WHAT YOU ARE ASKED TO DO =>
Determine how many lines in the records below contain "with", then state that number alone.
** STUDY MATERIAL follows **
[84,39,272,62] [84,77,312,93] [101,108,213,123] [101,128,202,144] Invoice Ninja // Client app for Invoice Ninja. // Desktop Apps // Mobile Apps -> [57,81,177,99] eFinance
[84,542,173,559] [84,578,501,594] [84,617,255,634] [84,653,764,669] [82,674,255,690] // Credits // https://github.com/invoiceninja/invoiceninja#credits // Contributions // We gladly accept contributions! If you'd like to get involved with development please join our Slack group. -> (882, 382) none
** End of STUDY MATERIAL **
** STUDY MATERIAL follows **
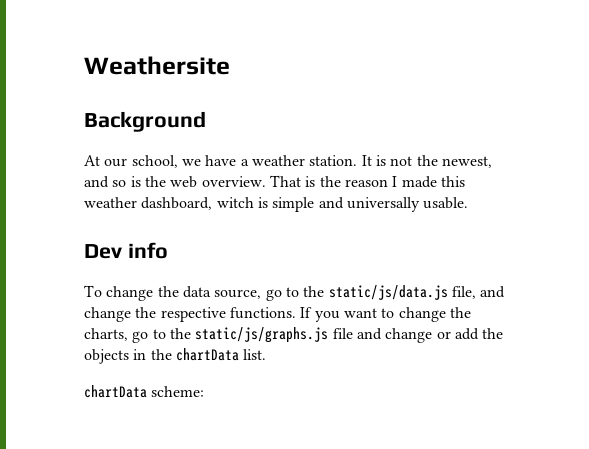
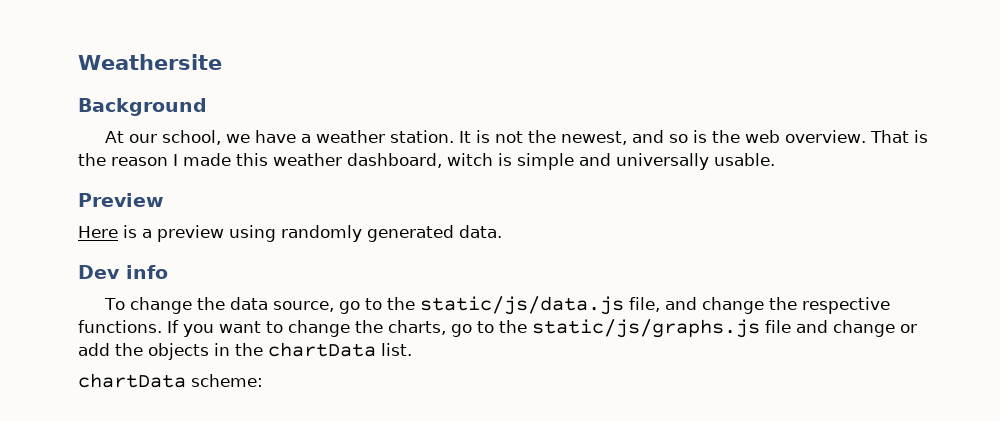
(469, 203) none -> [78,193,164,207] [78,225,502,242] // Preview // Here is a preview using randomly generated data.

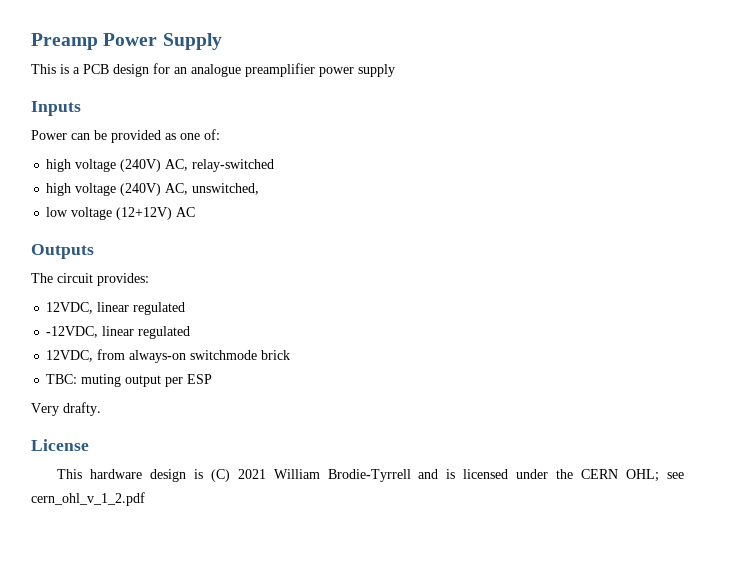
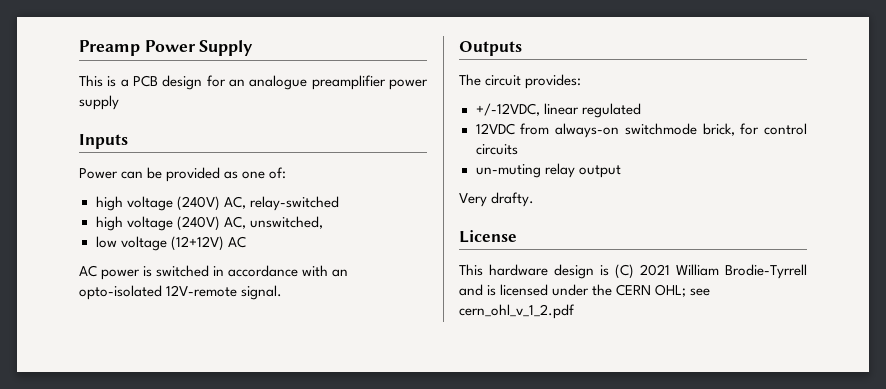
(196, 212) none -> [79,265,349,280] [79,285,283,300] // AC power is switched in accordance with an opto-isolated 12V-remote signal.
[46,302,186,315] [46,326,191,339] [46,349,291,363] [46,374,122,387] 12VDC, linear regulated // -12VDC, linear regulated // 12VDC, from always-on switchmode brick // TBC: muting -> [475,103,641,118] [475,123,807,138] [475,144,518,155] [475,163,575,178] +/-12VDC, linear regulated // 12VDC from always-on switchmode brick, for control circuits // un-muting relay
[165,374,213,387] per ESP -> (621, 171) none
** End of STUDY MATERIAL **
WRITTEN SOLUTION =>
2